Wróć do listy artykułów

Sławomir Majda

Życie w radości

Ja… zawsze chętnie urzeczywistniam nowe korzystne formy zachowania, oraz rozwijam się pozytywnie bez tworzenia, bez przyciągania sobie problemów i trudności. Łatwo zwracam moją uwagę na podszepty i uwagi mojej Nadświadomości a przez to unikam wszelkich kryzysów. Łatwo zwracam moją uwagę na wszystko to przekazuje mi moja Nadświadomość a przez to unikam wszelkich kryzysów. W każdej chwili, zawsze tworzę doskonały wizerunek samego siebie. W każdej chwili, zawsze radośnie urzeczywistniam doskonały wizerunek samego siebie.
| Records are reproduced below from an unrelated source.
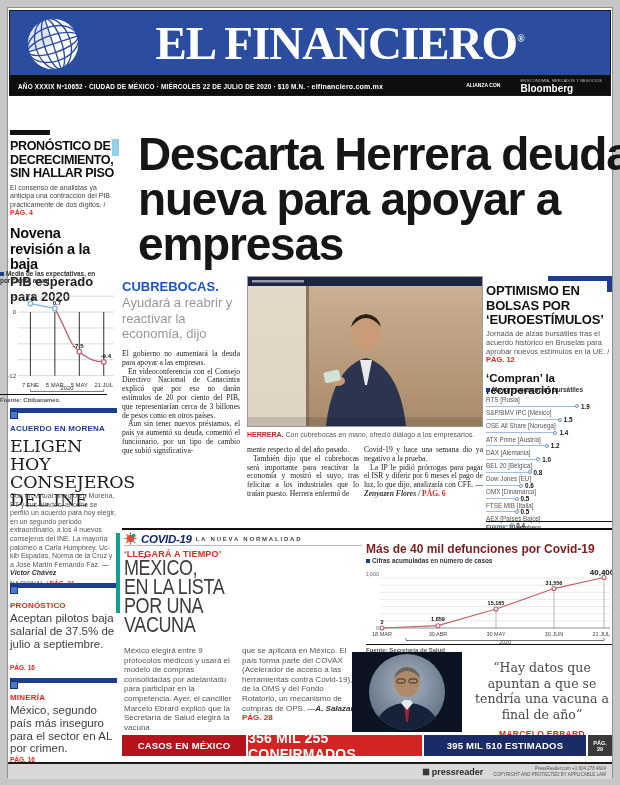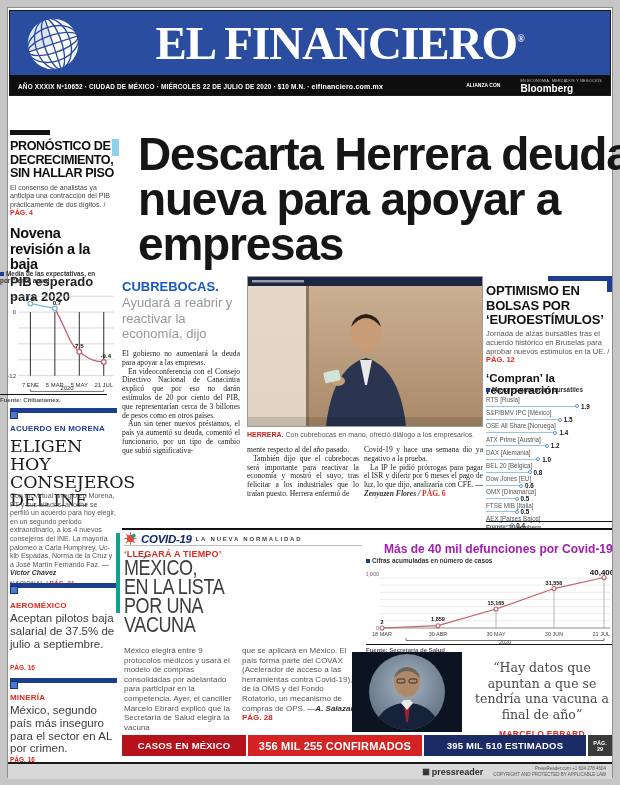"Más de 40 mil defunciones" .cv-title { color: #a21caf -> #7f1d1d; left: 384px -> 366px }
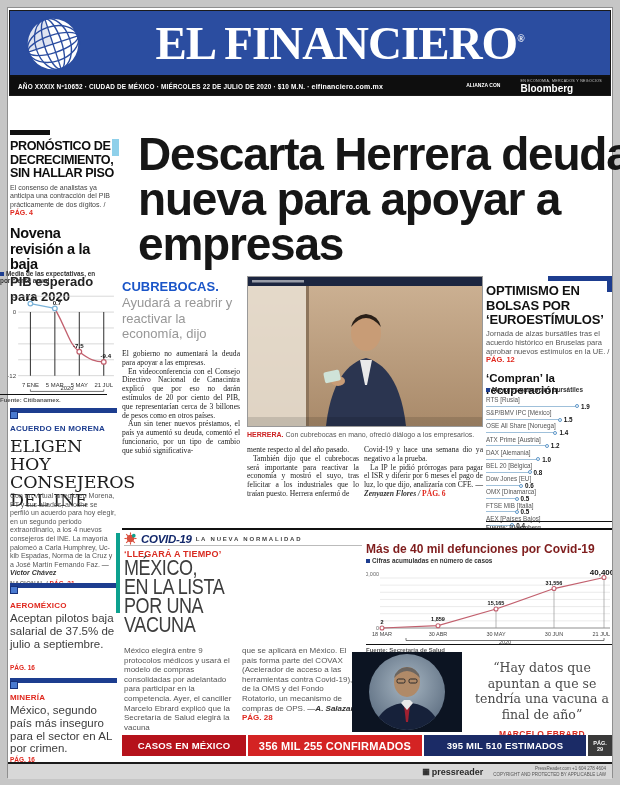"AEROMÉXICO" div.abs { text: AEROMÉXICO -> PRONÓSTICO }
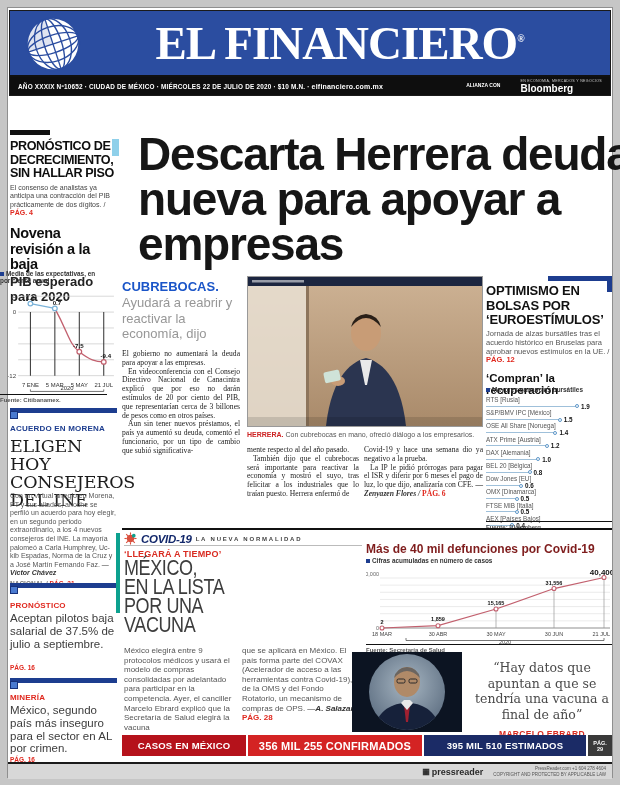"356 MIL 255 CONFIRMADOS" .cbox2 { font-size: 11px -> 14px }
Nie muszę już tworzyć, ani przyciągać sobie problemów, trudności aby zapoczątkować nowe korzystne formy zachowania, oraz aby rozwijać się pozytywnie. Ja… zawsze i wszędzie z radością i miłością przyjmuję radość, szczęście i miłość. Ja …..swobodnie, szybko, łatwo i lekko zmieniam się dla najwyższego dobra mojego i innych. Ja …..swobodnie, szybko, łatwo i lekko uwalniam się całkowicie od wszystkich niekorzystnych moich wzorców i niekorzystnych wibracji.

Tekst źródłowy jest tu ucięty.